On August 20, 2020, it was reported that the film was being re-developed as a Disney Channel Original Movie, with most of the production crew remaining attached to the film, except for Geiger.

In August 2020, Avantika Vandanapu was cast in the lead role. On September 29, 2020, Meera Syal, Abhay Deol, Aryan Simhadri, Michael Bishop, Jahbril Cook, Kerri Medders, and Anna Cathcart joined the cast for the film.

Principal photography for Spin began on October 5, 2020, in Toronto, Ontario, Canada and wrapped on November 20, 2020. The film was also filmed in Brampton, creating an on-street set for the parents' restaurant, called the Spirit of India.

Release
Spin premiered on August 13, 2021, on Disney Channel.
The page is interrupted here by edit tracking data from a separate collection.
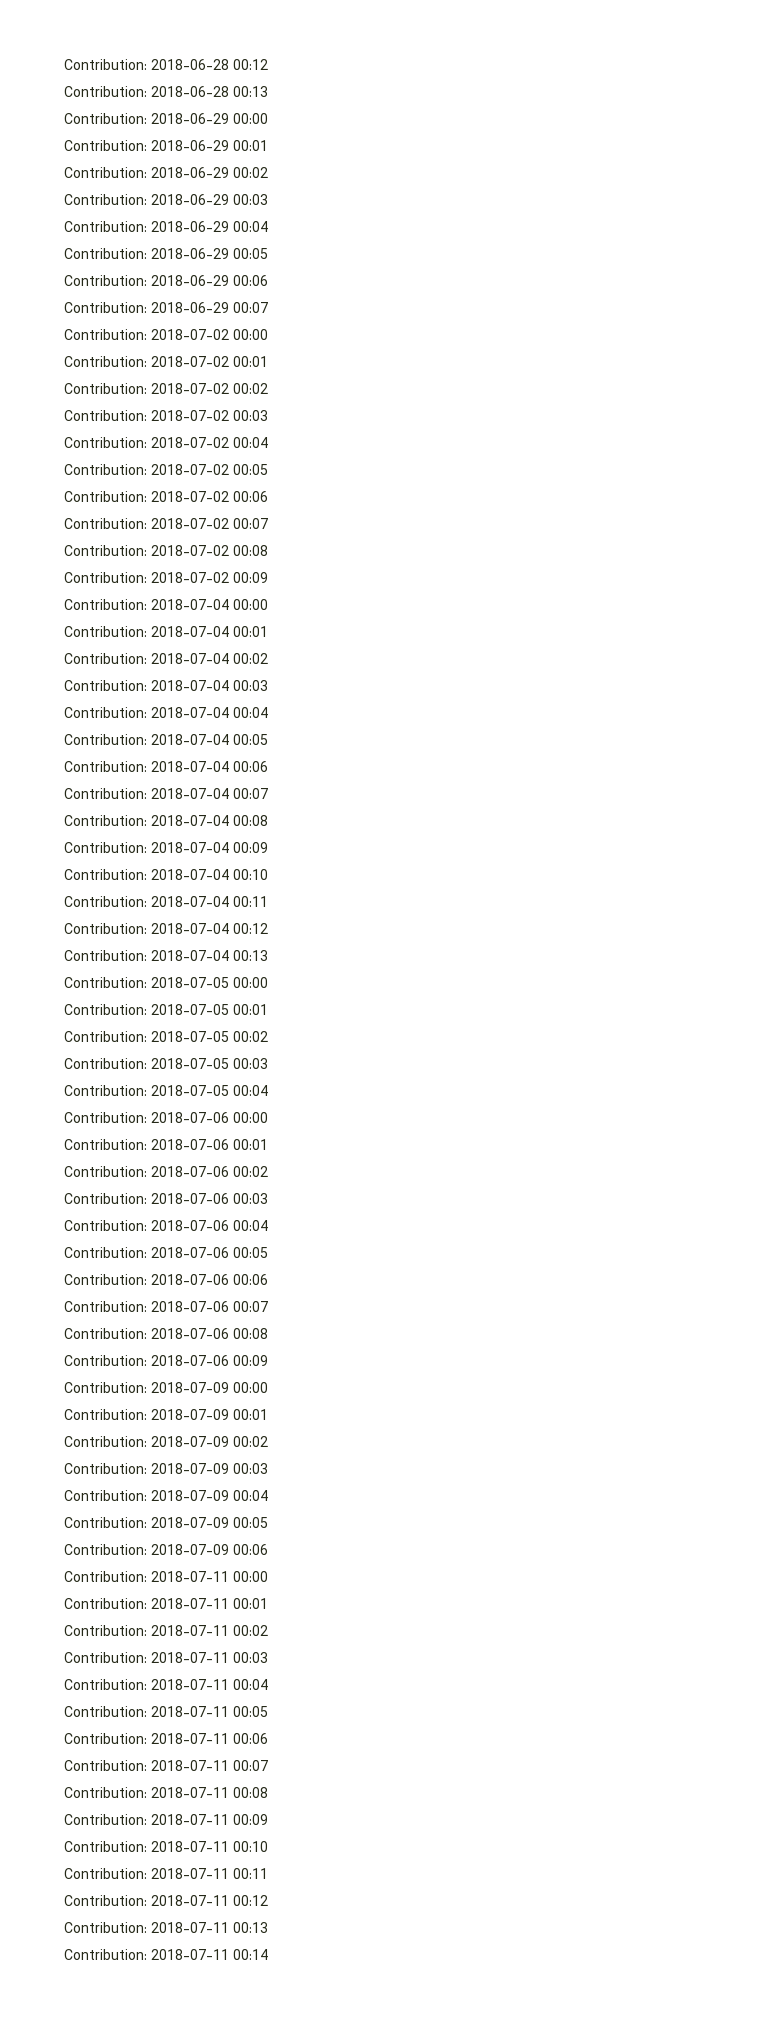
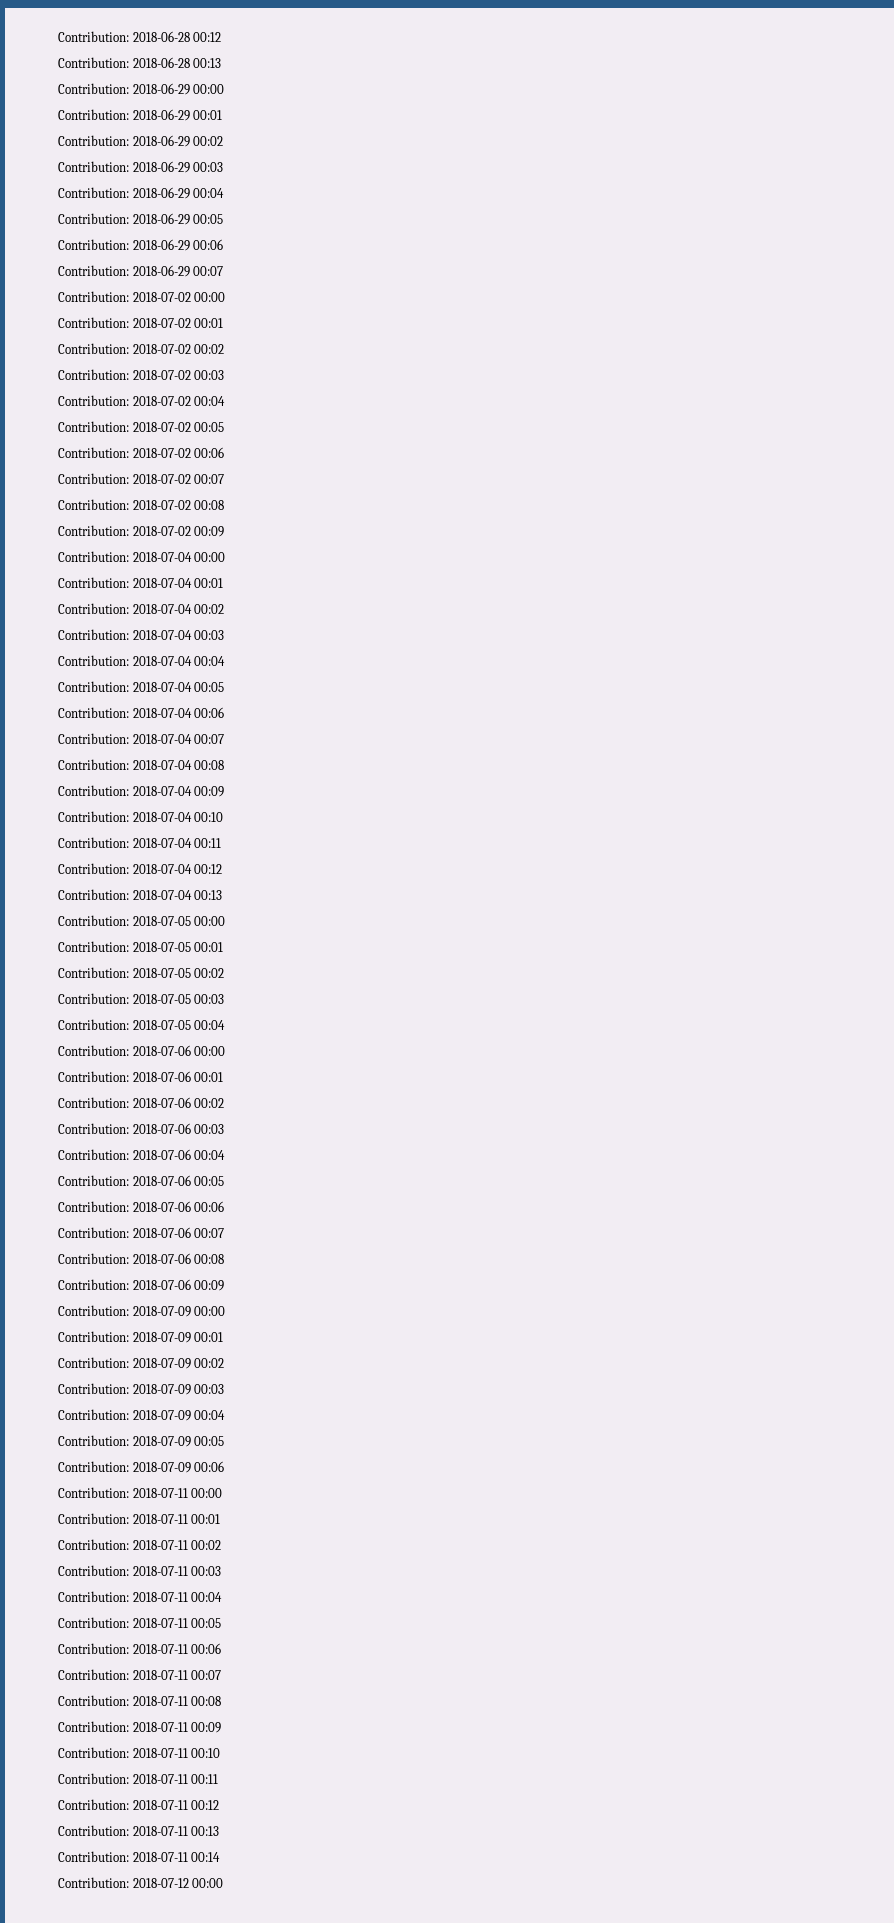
(268, 1954) none -> [58,1877,224,1888] // Contribution: 2018-07-12 00:00

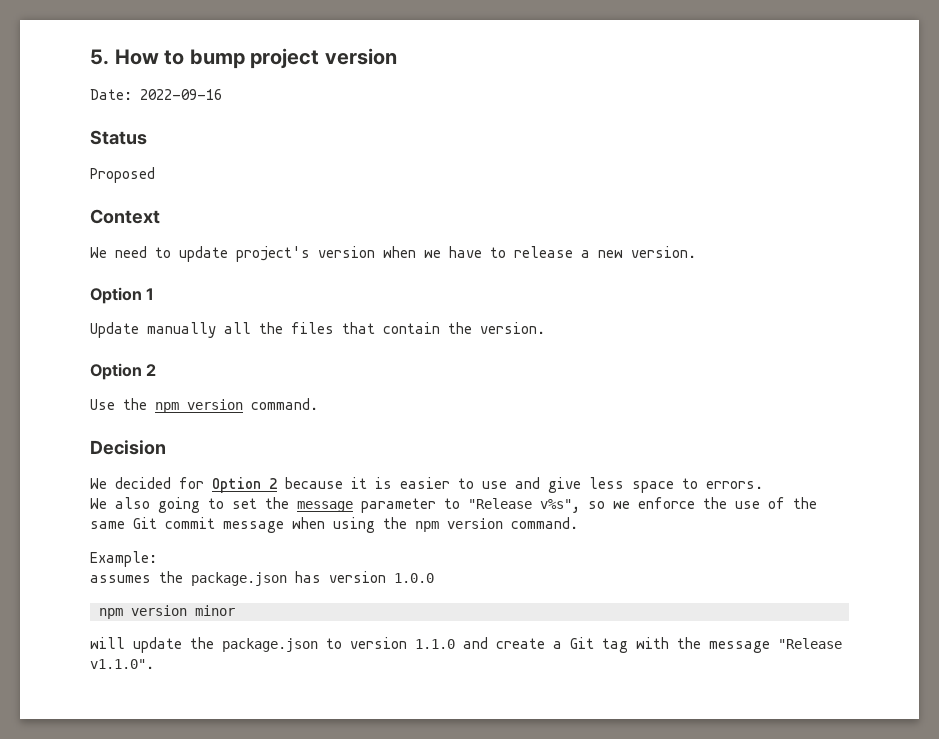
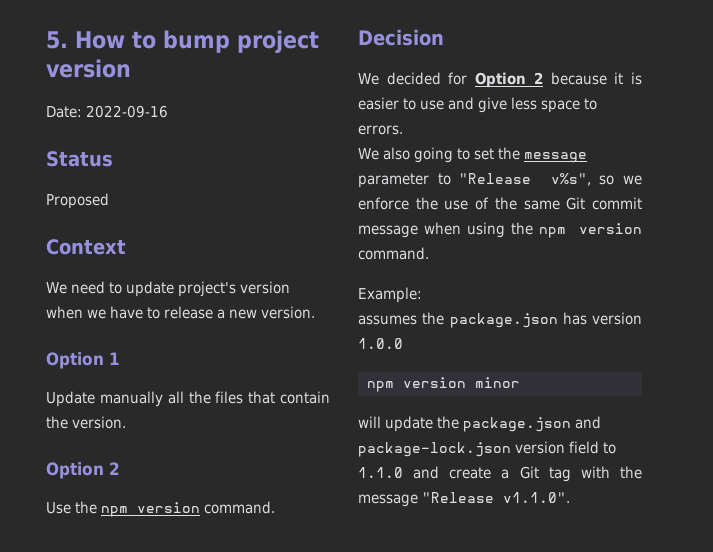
[326,637,407,649] to version -> [575,416,601,429] [358,441,616,457] and package-lock.json version field to

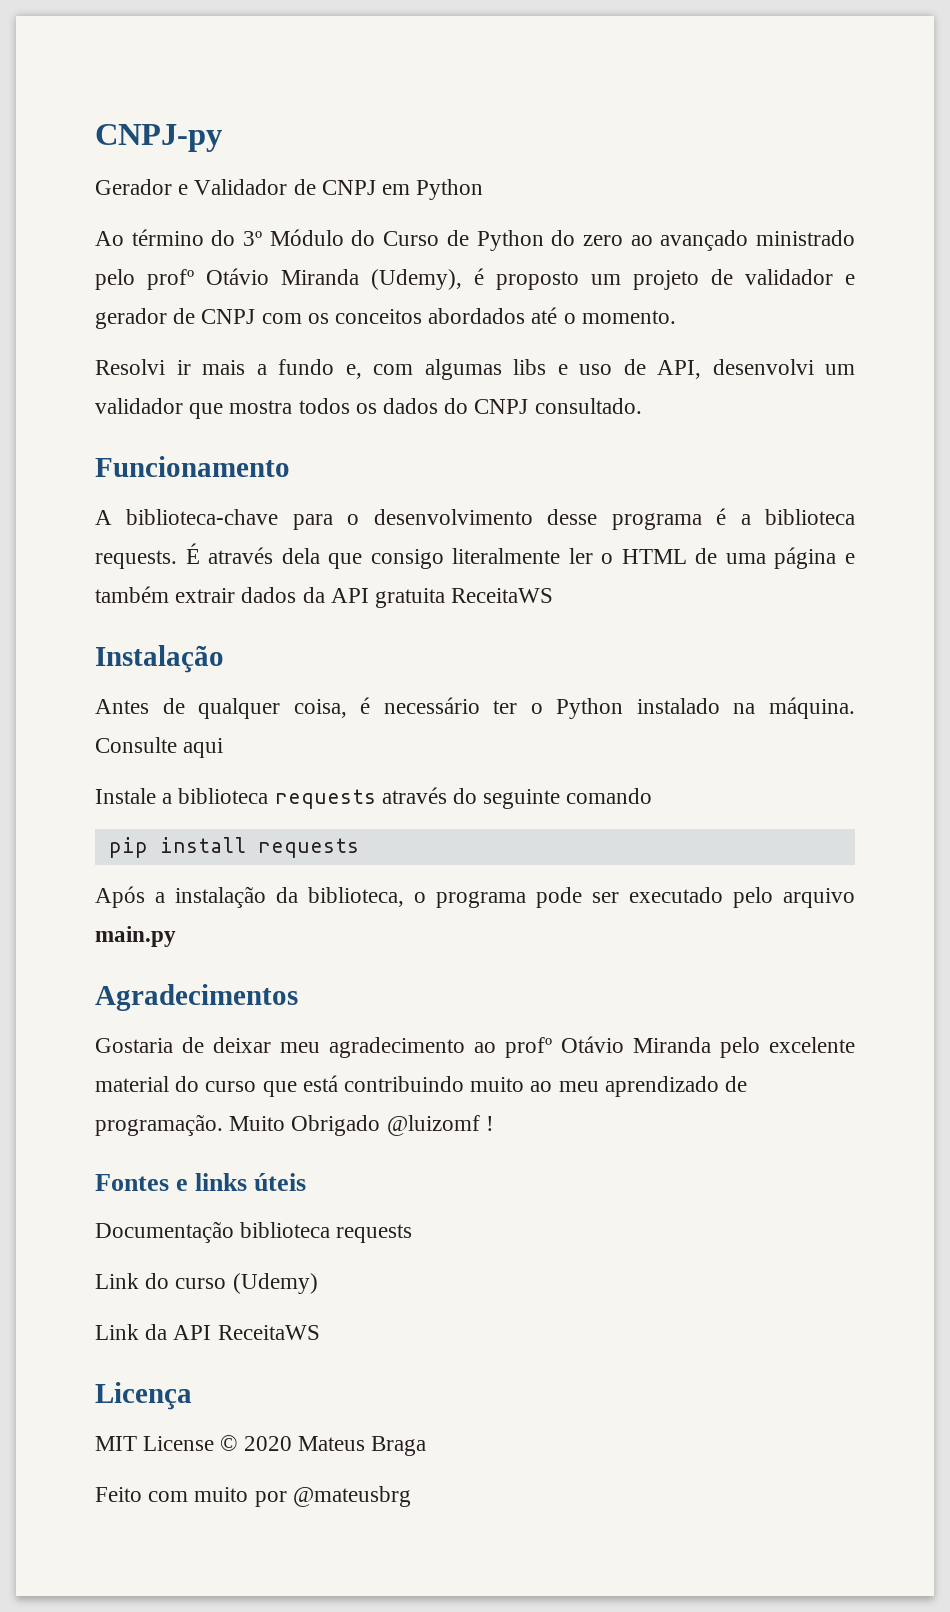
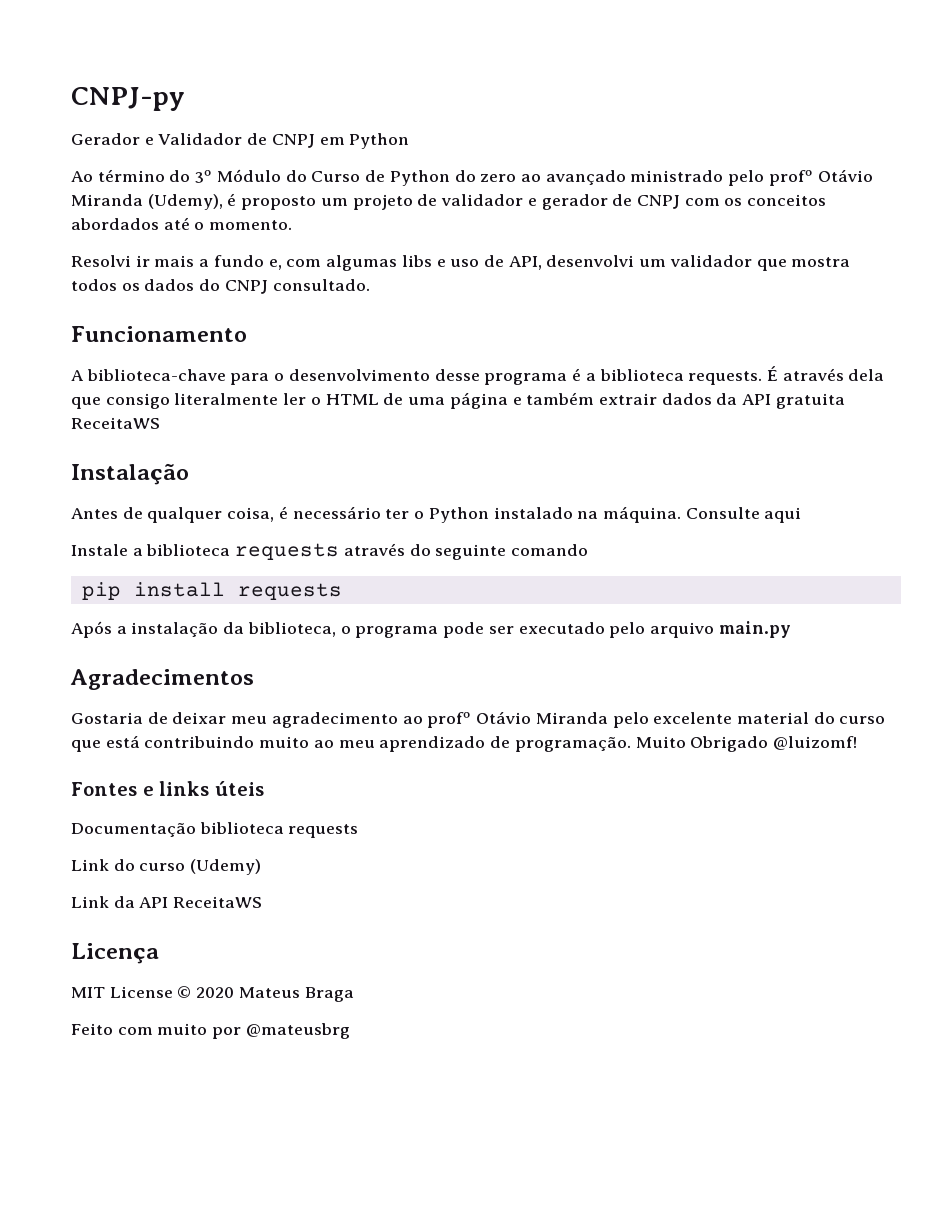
[386,1115,494,1136] @luizomf ! -> [772,736,857,750] @luizomf!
However, the film was originally set to be released on Disney's streaming service, Disney+. In India, the film premiered on Disney+ Hotstar and Disney International HD on August 15, 2021, coinciding Indian Independence Day.

Reception

Critical reception 
Amy Amatangelo of Paste praised the performances and limited focus on romance, stating, "While the movie touches on all the sweet moments of first crushes—the thrill of holding someone’s hand for the first time!—writers Carley Steiner and Josh Cagan and director Manjari Makijany don’t make Spin about Max and Rhea’s burgeoning romance." Proma Khosla of Mashable gave a positive review of the movie, saying, "Spin is revolutionary because it doesn't feel that way at all; it joins the delightful DCOM movie library and feels completely at home."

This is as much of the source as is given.